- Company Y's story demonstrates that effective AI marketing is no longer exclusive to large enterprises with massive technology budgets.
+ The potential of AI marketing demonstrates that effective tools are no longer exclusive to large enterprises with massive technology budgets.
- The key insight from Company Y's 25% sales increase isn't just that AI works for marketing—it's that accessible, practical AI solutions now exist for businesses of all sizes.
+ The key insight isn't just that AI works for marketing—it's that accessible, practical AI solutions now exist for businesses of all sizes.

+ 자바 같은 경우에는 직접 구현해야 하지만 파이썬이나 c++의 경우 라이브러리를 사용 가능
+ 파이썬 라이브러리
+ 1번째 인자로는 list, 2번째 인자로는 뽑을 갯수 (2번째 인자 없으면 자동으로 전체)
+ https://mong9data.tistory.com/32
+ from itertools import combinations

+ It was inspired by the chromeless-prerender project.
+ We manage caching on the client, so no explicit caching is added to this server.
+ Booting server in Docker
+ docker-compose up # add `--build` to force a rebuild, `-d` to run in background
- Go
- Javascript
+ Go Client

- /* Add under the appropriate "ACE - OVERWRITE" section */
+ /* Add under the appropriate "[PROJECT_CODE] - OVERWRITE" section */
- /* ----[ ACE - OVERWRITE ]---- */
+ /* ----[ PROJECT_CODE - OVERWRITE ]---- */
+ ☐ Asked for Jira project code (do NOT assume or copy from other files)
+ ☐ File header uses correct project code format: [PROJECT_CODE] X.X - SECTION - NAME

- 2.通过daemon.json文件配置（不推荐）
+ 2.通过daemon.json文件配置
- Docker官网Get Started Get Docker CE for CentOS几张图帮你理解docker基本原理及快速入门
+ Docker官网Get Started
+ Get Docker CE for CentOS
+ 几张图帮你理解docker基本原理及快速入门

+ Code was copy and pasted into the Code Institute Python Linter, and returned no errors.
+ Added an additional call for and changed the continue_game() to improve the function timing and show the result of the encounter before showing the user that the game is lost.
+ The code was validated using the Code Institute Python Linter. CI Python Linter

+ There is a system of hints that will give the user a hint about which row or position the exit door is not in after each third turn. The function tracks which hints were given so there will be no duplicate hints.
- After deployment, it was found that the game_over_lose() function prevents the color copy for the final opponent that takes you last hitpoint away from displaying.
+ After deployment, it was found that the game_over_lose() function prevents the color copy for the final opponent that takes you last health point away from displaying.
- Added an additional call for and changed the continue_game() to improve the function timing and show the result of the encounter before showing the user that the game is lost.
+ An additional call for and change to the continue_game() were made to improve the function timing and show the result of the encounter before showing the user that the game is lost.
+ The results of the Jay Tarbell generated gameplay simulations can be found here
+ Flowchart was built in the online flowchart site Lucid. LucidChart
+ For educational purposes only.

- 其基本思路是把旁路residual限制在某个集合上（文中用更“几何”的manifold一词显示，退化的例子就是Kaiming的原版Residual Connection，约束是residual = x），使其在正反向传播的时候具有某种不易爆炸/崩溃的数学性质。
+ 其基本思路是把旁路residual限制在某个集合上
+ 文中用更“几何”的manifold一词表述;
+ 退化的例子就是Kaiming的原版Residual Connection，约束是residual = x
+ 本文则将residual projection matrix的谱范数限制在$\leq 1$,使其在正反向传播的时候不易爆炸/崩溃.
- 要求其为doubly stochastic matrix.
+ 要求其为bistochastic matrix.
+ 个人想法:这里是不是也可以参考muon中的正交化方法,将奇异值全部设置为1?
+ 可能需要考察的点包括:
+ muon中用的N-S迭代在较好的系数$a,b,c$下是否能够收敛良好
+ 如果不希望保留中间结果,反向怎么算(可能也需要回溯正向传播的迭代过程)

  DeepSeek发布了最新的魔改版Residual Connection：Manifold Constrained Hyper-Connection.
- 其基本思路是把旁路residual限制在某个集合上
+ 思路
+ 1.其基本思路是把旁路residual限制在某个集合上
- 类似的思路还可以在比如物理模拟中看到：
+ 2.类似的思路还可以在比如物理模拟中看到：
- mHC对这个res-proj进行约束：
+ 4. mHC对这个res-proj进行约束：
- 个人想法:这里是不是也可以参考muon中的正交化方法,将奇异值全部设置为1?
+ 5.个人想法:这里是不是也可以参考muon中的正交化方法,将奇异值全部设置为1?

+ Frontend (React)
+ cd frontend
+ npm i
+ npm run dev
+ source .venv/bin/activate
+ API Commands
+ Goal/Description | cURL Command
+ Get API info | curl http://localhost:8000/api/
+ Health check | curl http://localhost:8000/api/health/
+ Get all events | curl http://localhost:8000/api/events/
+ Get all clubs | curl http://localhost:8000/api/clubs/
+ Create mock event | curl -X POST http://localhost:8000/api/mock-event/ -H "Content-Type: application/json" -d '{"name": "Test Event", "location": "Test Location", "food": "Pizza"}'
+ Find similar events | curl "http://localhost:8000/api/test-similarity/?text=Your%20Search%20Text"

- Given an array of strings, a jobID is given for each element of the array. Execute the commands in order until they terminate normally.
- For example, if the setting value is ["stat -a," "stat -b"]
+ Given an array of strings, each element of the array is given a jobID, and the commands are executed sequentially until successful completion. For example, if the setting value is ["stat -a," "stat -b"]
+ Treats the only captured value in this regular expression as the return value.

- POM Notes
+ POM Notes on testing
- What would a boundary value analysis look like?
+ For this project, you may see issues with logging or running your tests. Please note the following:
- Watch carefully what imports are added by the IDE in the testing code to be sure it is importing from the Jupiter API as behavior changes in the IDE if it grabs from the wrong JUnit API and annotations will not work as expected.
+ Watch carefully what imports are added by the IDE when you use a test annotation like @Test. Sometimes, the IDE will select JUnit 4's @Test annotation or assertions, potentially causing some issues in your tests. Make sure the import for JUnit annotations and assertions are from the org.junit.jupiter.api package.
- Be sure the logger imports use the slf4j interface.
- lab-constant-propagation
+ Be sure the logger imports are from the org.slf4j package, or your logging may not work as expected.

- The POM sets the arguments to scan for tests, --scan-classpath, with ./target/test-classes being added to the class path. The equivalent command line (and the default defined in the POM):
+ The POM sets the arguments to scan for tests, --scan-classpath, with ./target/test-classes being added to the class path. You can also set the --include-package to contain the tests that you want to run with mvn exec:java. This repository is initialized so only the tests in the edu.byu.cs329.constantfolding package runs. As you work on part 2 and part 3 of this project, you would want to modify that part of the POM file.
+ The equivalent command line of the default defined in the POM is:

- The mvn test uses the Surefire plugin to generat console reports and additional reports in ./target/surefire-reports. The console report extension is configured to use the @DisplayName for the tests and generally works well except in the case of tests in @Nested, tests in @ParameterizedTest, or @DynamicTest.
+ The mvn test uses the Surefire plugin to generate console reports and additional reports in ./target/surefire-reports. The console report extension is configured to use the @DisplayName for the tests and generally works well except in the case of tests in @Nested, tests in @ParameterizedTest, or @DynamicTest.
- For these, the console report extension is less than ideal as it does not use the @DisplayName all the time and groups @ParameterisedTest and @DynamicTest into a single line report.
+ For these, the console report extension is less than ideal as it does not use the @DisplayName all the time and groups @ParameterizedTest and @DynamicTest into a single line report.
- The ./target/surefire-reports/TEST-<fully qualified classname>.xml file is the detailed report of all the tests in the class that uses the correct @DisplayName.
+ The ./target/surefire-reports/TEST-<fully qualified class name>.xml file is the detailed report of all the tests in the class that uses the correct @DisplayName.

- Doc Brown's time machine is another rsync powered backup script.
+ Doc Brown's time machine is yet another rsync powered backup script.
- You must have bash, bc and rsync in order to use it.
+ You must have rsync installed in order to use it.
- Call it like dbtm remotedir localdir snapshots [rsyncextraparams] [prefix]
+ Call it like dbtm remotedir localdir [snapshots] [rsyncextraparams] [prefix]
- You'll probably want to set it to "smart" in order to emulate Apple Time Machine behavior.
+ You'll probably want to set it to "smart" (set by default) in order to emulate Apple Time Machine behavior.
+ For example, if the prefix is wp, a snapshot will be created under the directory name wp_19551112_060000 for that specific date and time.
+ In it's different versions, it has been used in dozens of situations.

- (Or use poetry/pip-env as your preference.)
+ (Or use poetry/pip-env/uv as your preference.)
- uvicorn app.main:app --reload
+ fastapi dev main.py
+-------+
What you return must be the lines above that run from the line with "plugin to generate" to the line with "- Call it like", inclusive, each copied exactly.

+ The mvn test uses the Surefire plugin to generate console reports and additional reports in ./target/surefire-reports. The console report extension is configured to use the @DisplayName for the tests and generally works well except in the case of tests in @Nested, tests in @ParameterizedTest, or @DynamicTest.
- For these, the console report extension is less than ideal as it does not use the @DisplayName all the time and groups @ParameterisedTest and @DynamicTest into a single line report.
+ For these, the console report extension is less than ideal as it does not use the @DisplayName all the time and groups @ParameterizedTest and @DynamicTest into a single line report.
- The ./target/surefire-reports/TEST-<fully qualified classname>.xml file is the detailed report of all the tests in the class that uses the correct @DisplayName.
+ The ./target/surefire-reports/TEST-<fully qualified class name>.xml file is the detailed report of all the tests in the class that uses the correct @DisplayName.

- Doc Brown's time machine is another rsync powered backup script.
+ Doc Brown's time machine is yet another rsync powered backup script.
- You must have bash, bc and rsync in order to use it.
+ You must have rsync installed in order to use it.
- Call it like dbtm remotedir localdir snapshots [rsyncextraparams] [prefix]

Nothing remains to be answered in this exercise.